_DATA SHOWN_.
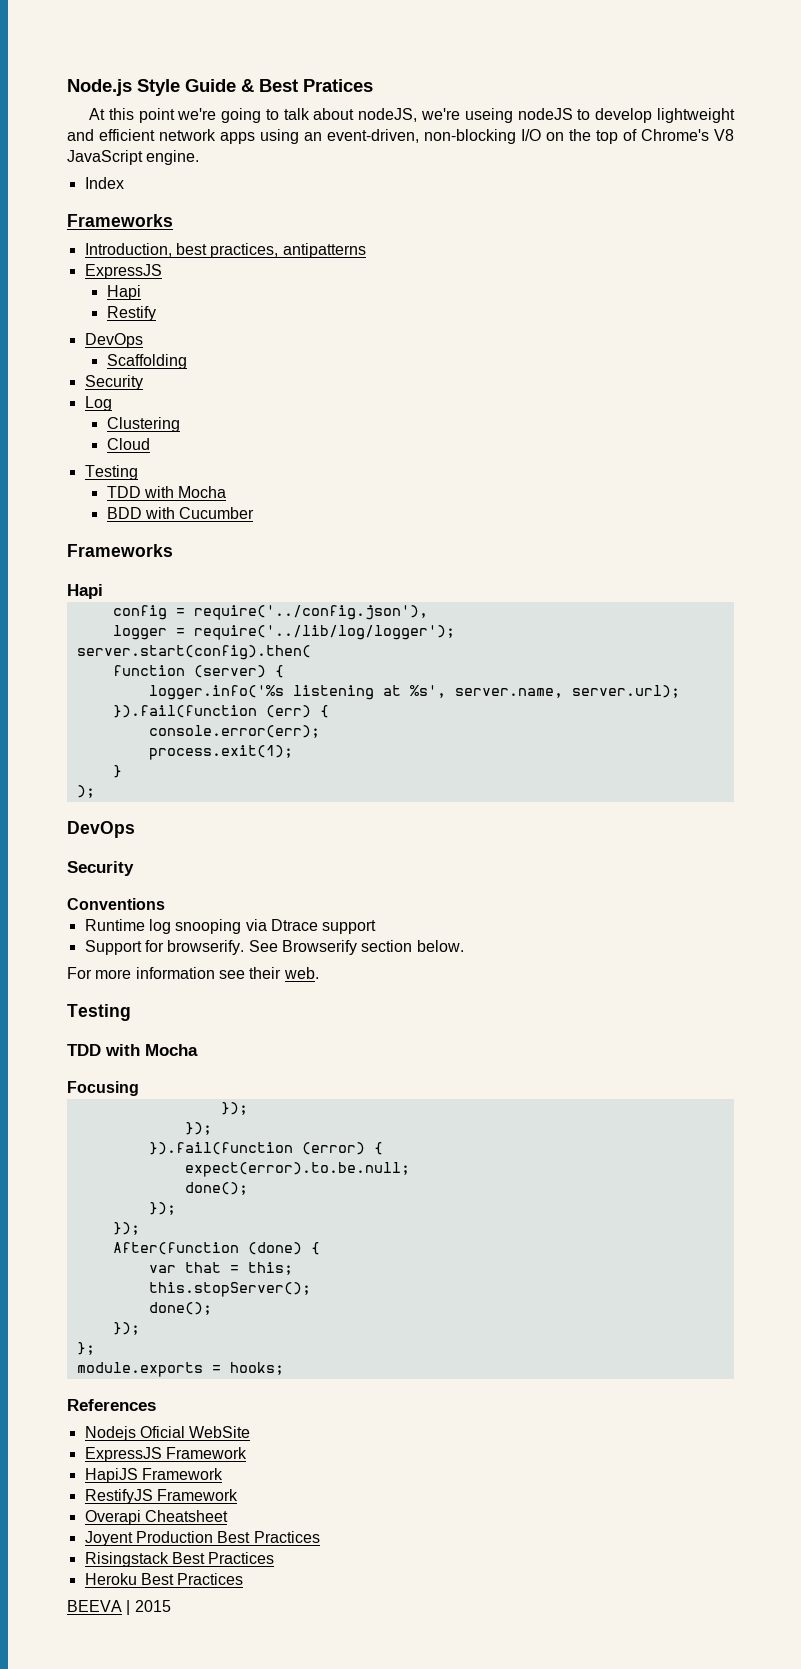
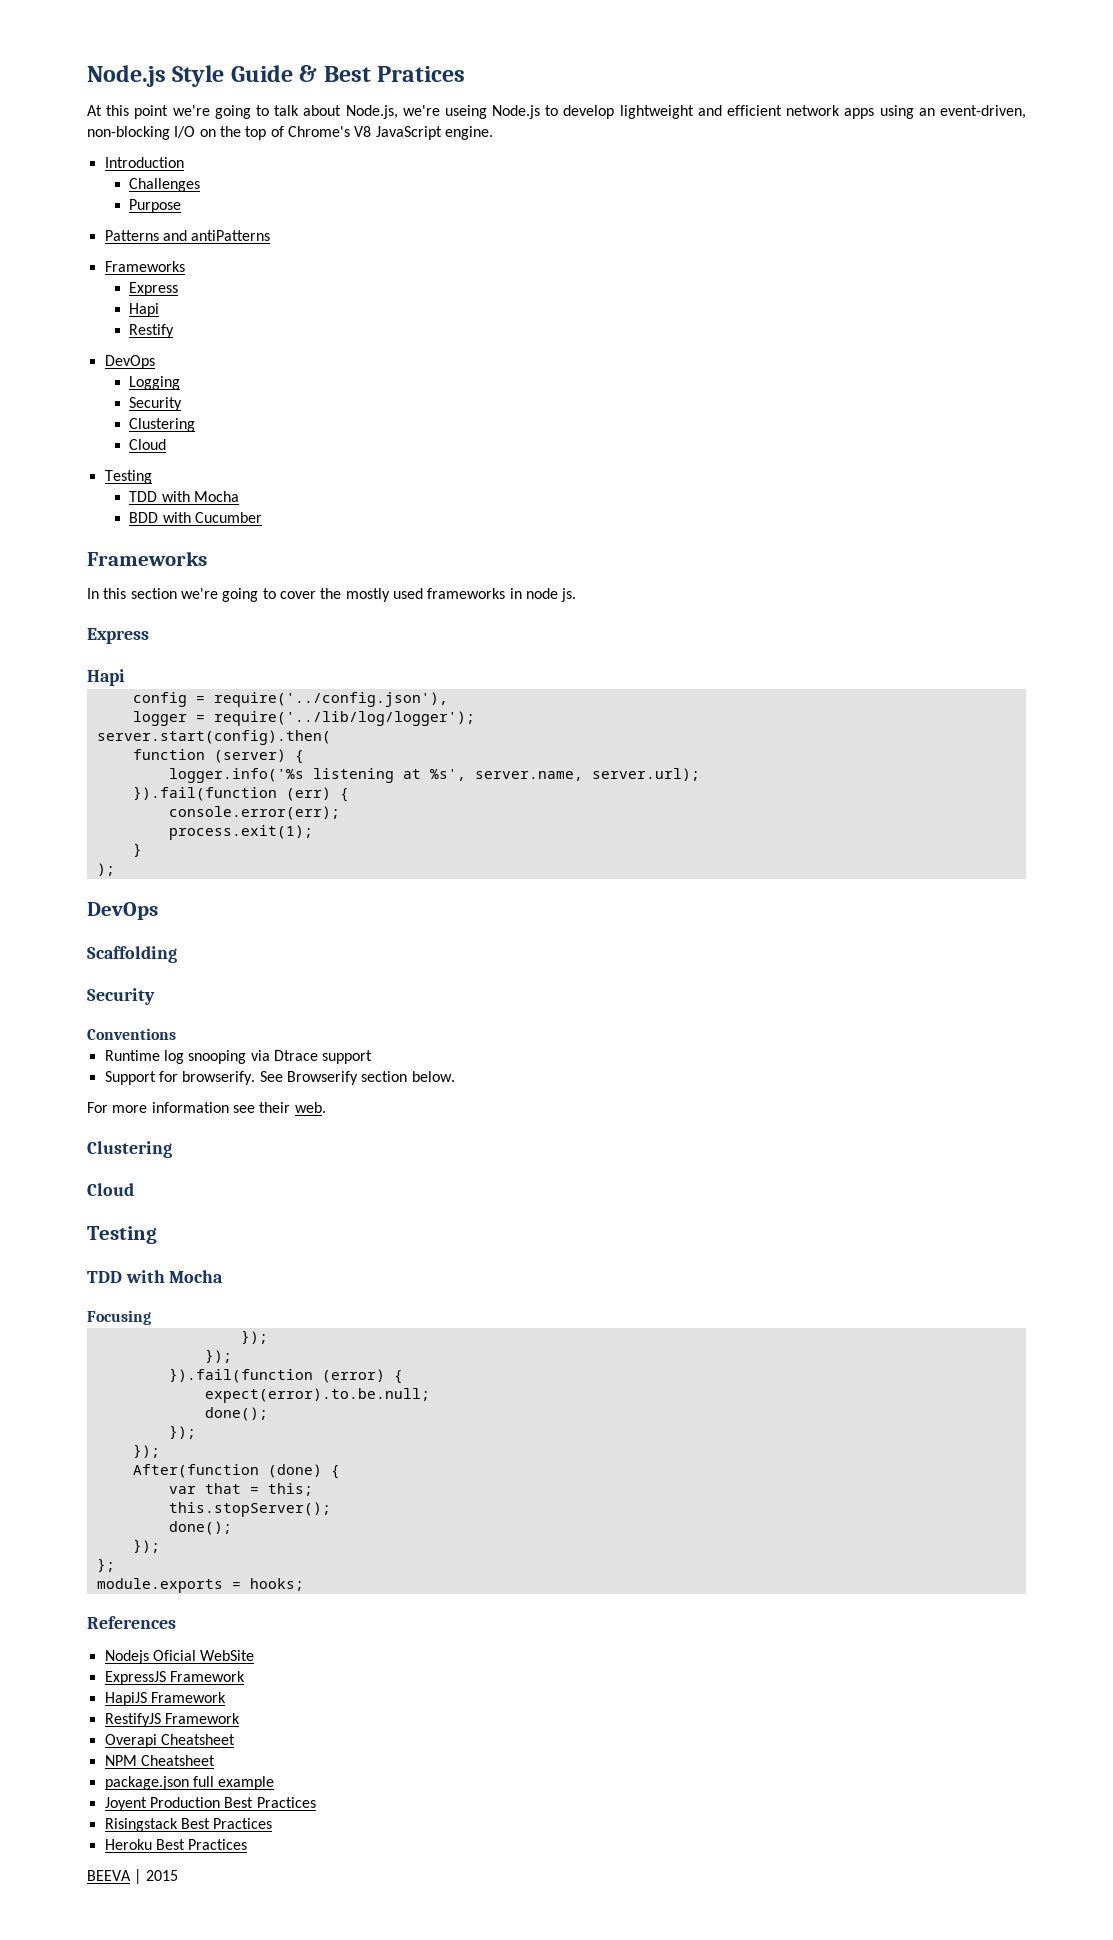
- At this point we're going to talk about nodeJS, we're useing nodeJS to develop lightweight and efficient network apps using an event-driven, non-blocking I/O on the top of Chrome's V8 JavaScript engine.
+ At this point we're going to talk about Node.js, we're useing Node.js to develop lightweight and efficient network apps using an event-driven, non-blocking I/O on the top of Chrome's V8 JavaScript engine.
- Index
+ Introduction
+ Challenges
+ Purpose
+ Patterns and antiPatterns
  Frameworks
- Introduction, best practices, antipatterns
- ExpressJS
+ Express
- Scaffolding
+ Logging
  Security
- Log
+ In this section we're going to cover the mostly used frameworks in node js.
+ Express
+ Scaffolding
  For more information see their web.
+ Clustering
+ Cloud
+ NPM Cheatsheet
+ package.json full example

_WHAT IS REQUIRED_. Send back, unchanged, every line of the records from the one with "- Introduction, best practices, antipatterns" through the last.

_COMPLETED EXERCISE_.
- Introduction, best practices, antipatterns
- ExpressJS
+ Express
- Scaffolding
+ Logging
  Security
- Log
+ In this section we're going to cover the mostly used frameworks in node js.
+ Express
+ Scaffolding
  For more information see their web.
+ Clustering
+ Cloud
+ NPM Cheatsheet
+ package.json full example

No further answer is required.